The scale of America’s opioid epidemic is shocking.
It is the deadliest drug overdose crisis in US history. In 2016 alone, drug overdoses killed more Americans than the entire Vietnam War and car crashes, gun violence, and HIV/AIDS ever did in a single year. In total, more than 170 people are estimated to die from overdoses every day in the US, and most of the deaths are linked to opioids.
But so far, there’s been a lack of policy action to end the opioid epidemic. Much of what has been done has focused on reducing the amount of prescription painkillers out there, yet the latest federal data shows prescriptions in 2015 were still three times what they were in 1999. Other prevention efforts have focused on stopping heroin and fentanyl from entering the US, but they have so far failed to make a dent in the flow of these drugs.
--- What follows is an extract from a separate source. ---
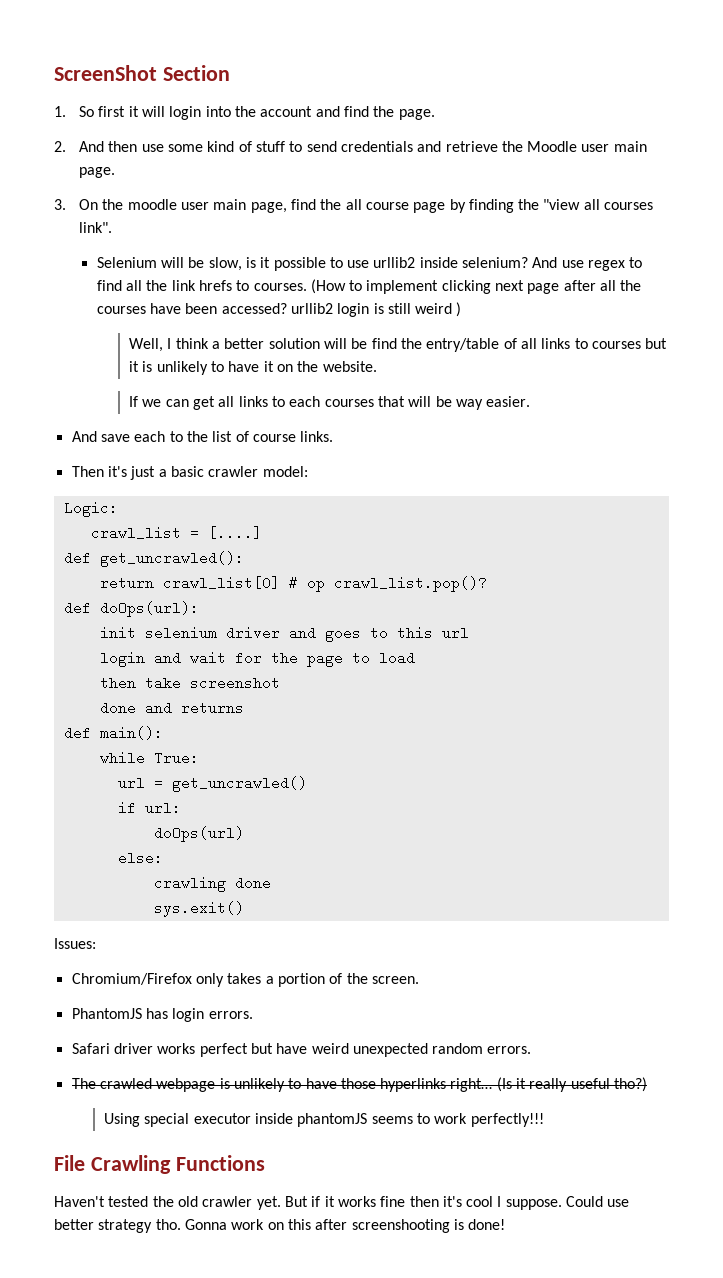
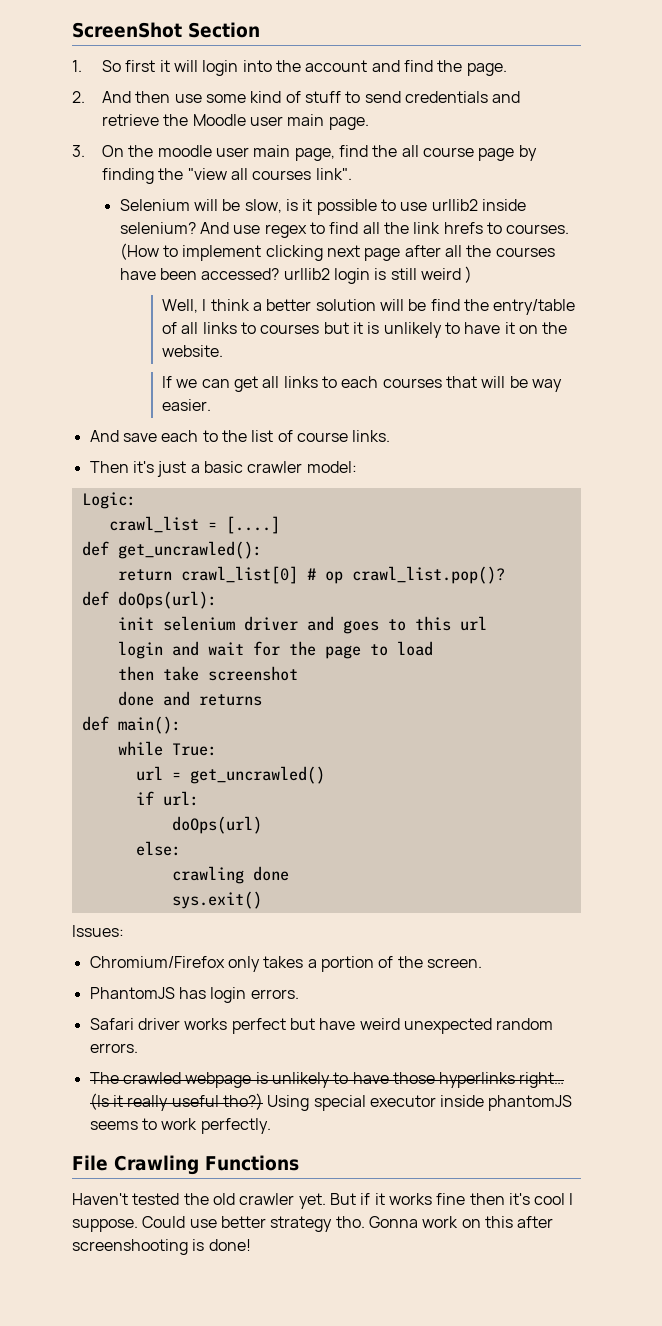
(648, 1084) // -> (263, 1101) none
[470,1113,544,1127] perfectly!!! -> [200,1118,271,1134] perfectly.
And experts say President Donald Trump’s emergency declaration will fall far short of what’s necessary to deal with the crisis, because it fails to add significant new funding to the issue.
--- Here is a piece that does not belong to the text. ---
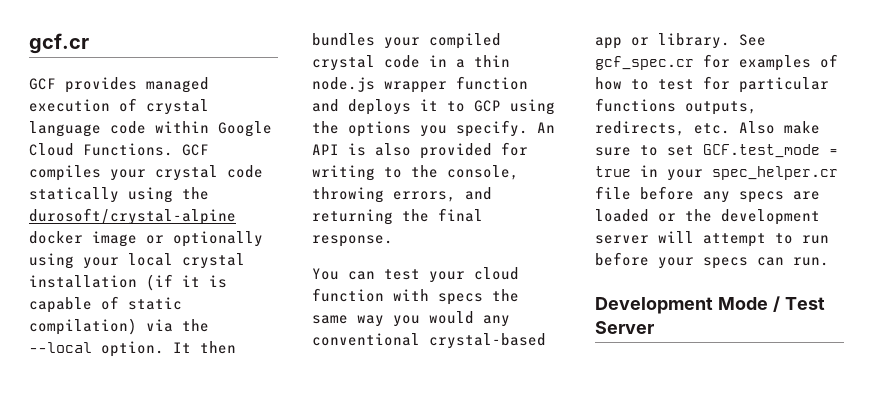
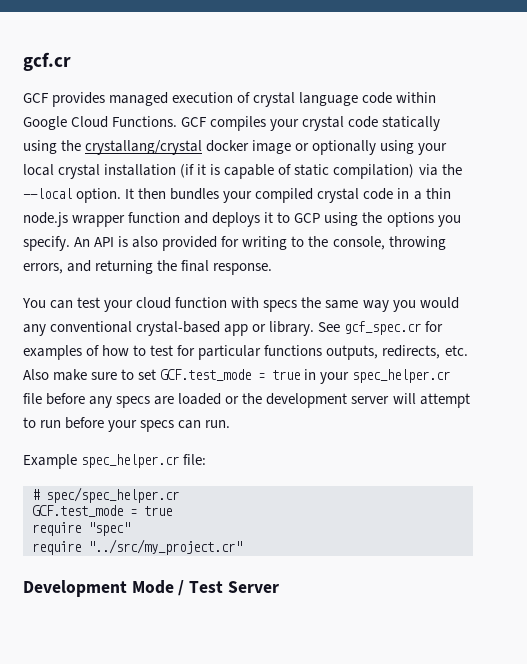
[29,208,236,225] durosoft/crystal-alpine -> [85,140,203,155] crystallang/crystal
(829, 261) none -> [23,454,207,469] [32,487,179,503] [32,505,172,517] [32,522,130,536] [32,539,242,555] // Example spec_helper.cr file: // # spec/spec_helper.cr // GCF.test_mode = true // require "spec" // require "../src/my_project.cr"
The most significant bill passed by Congress over the crisis appropriated $1 billion to drug treatment over two years — far from the tens of billions a year that studies suggest the crisis actually costs. And Congress could still revive a health care bill that, by repealing Obamacare, would cut access to addiction treatment for potentially millions of people struggling with drug addiction.
But even if Congress does appropriate the money to combat the crisis, do we know what to do with it? Opioid addiction is a complex, stubborn problem — and history is littered with policies meant to fight drug use that only made the situation worse.